PROBLEM TO WORK ON:
For the string "にお届け", find every matching line in the records and copy it.

INFORMATION:
------------------------------------------------

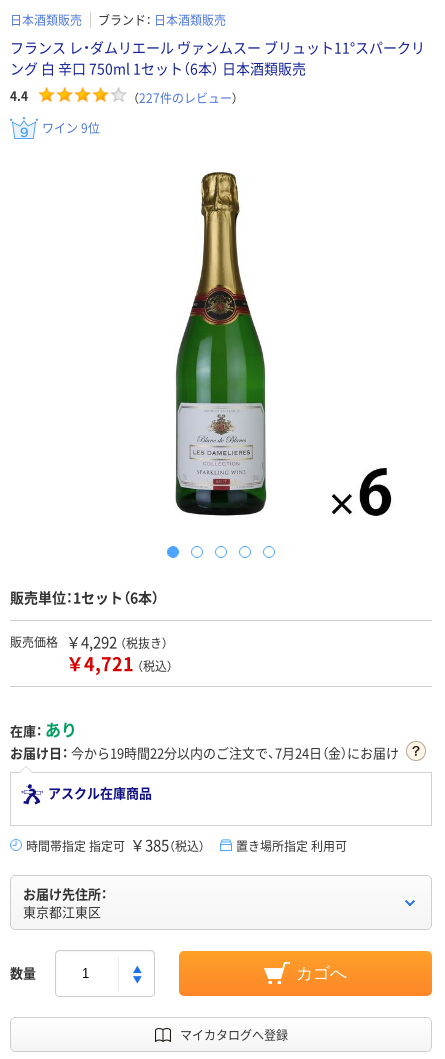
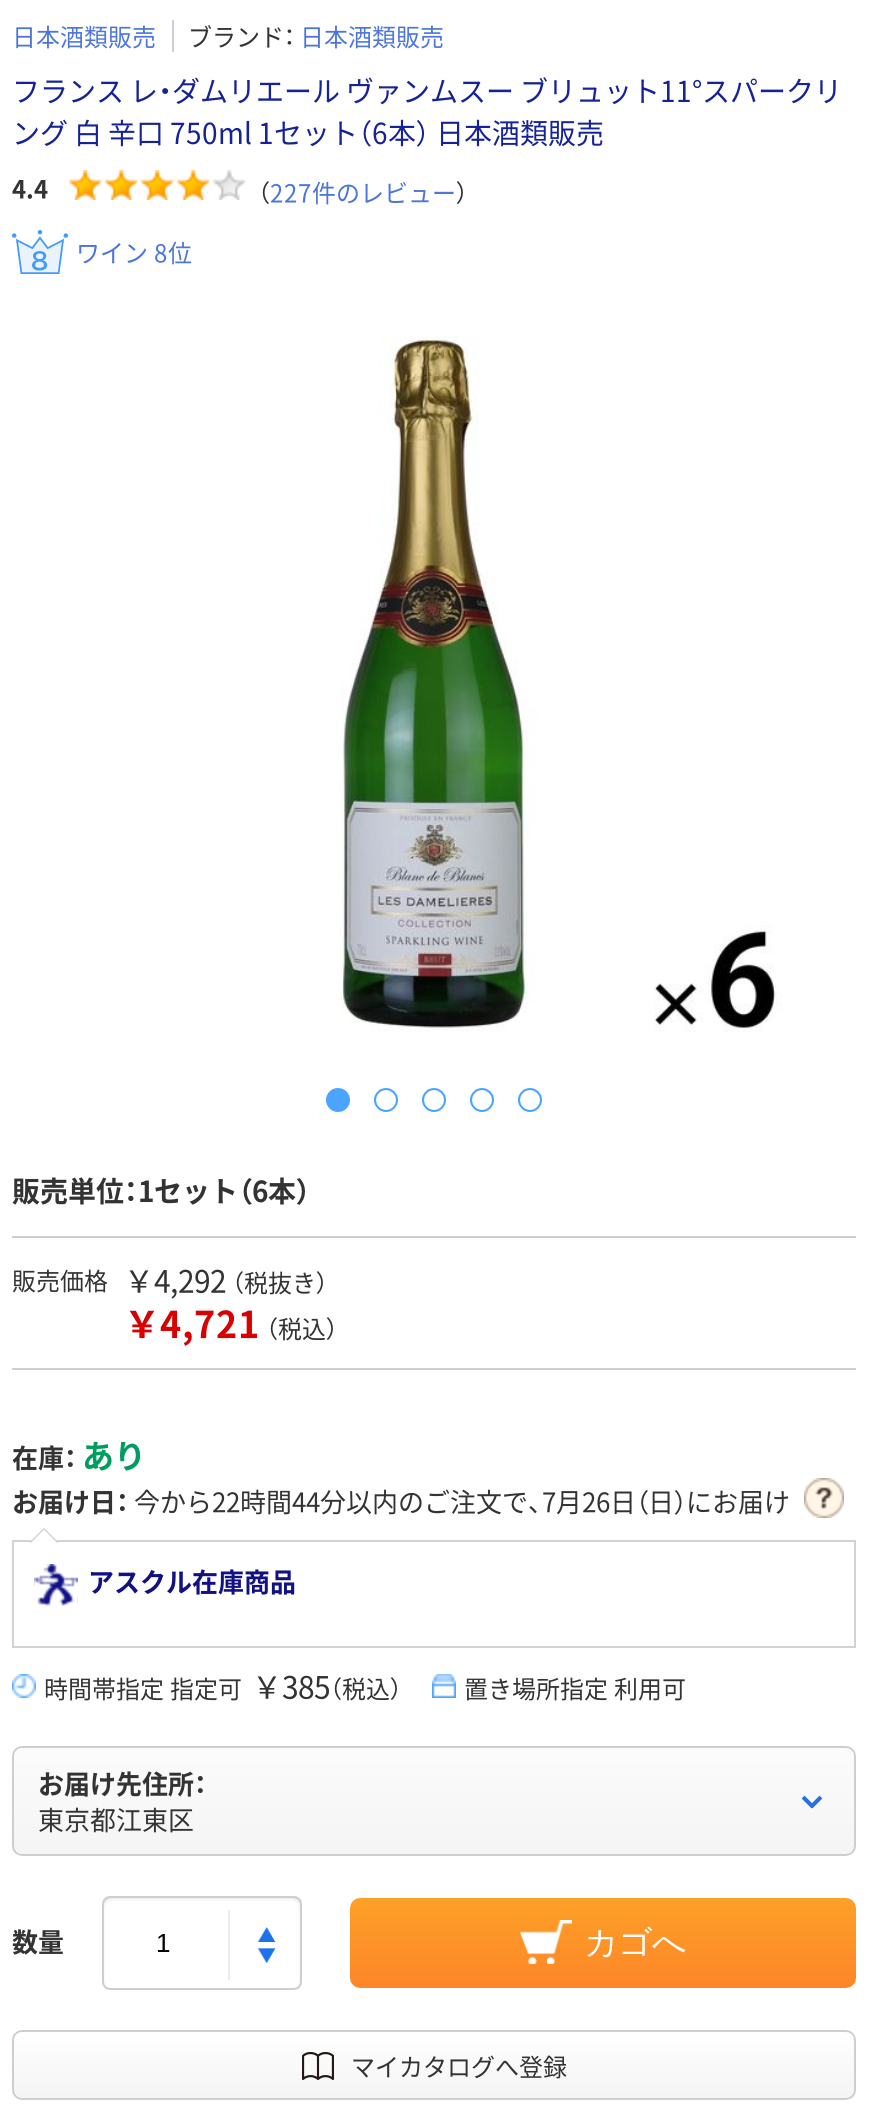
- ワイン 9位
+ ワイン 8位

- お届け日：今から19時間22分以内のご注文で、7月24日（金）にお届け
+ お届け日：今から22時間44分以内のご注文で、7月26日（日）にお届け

------------------------------------------------

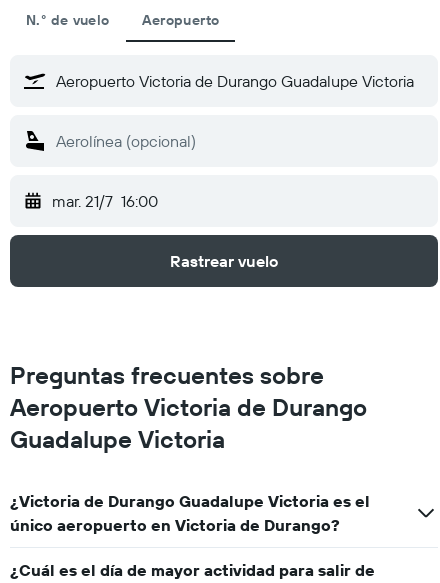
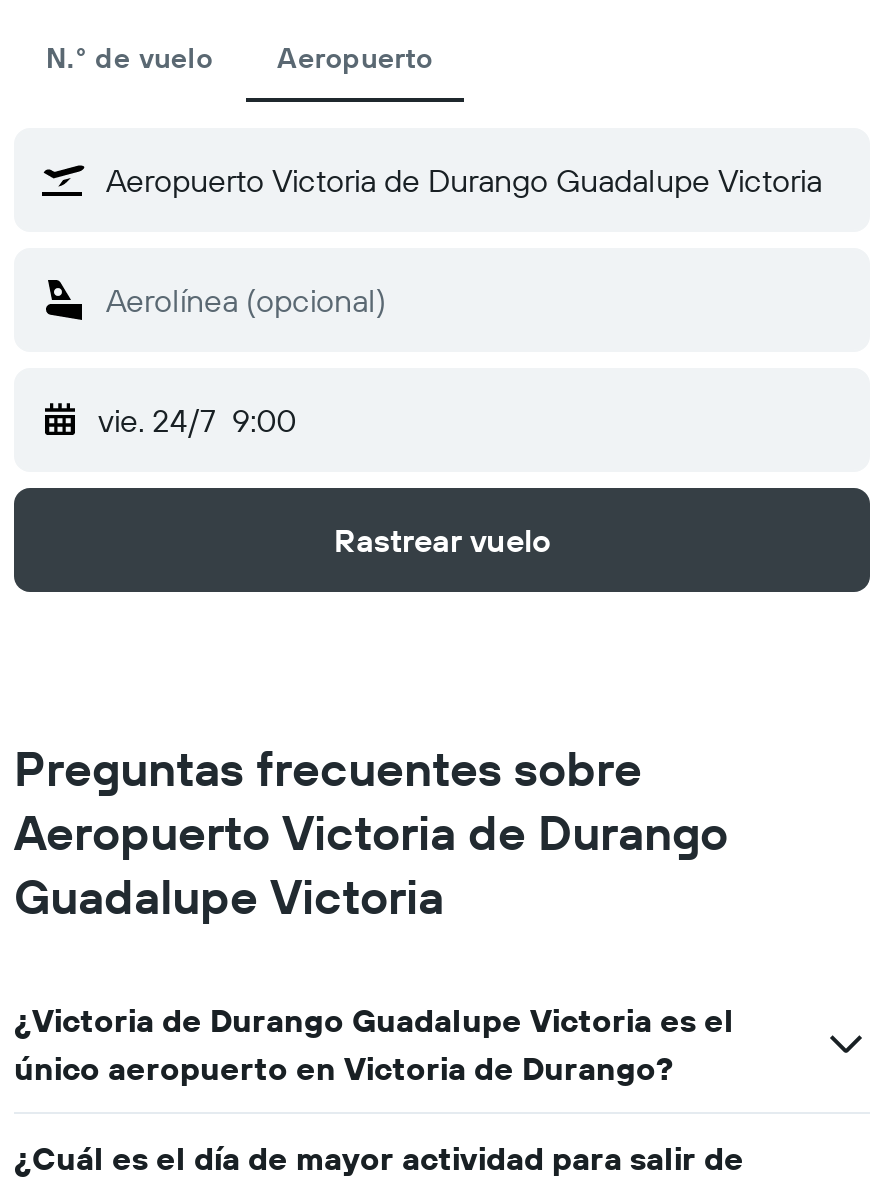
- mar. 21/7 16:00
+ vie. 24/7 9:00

------------------------------------------------

ANSWER:
- お届け日：今から19時間22分以内のご注文で、7月24日（金）にお届け
+ お届け日：今から22時間44分以内のご注文で、7月26日（日）にお届け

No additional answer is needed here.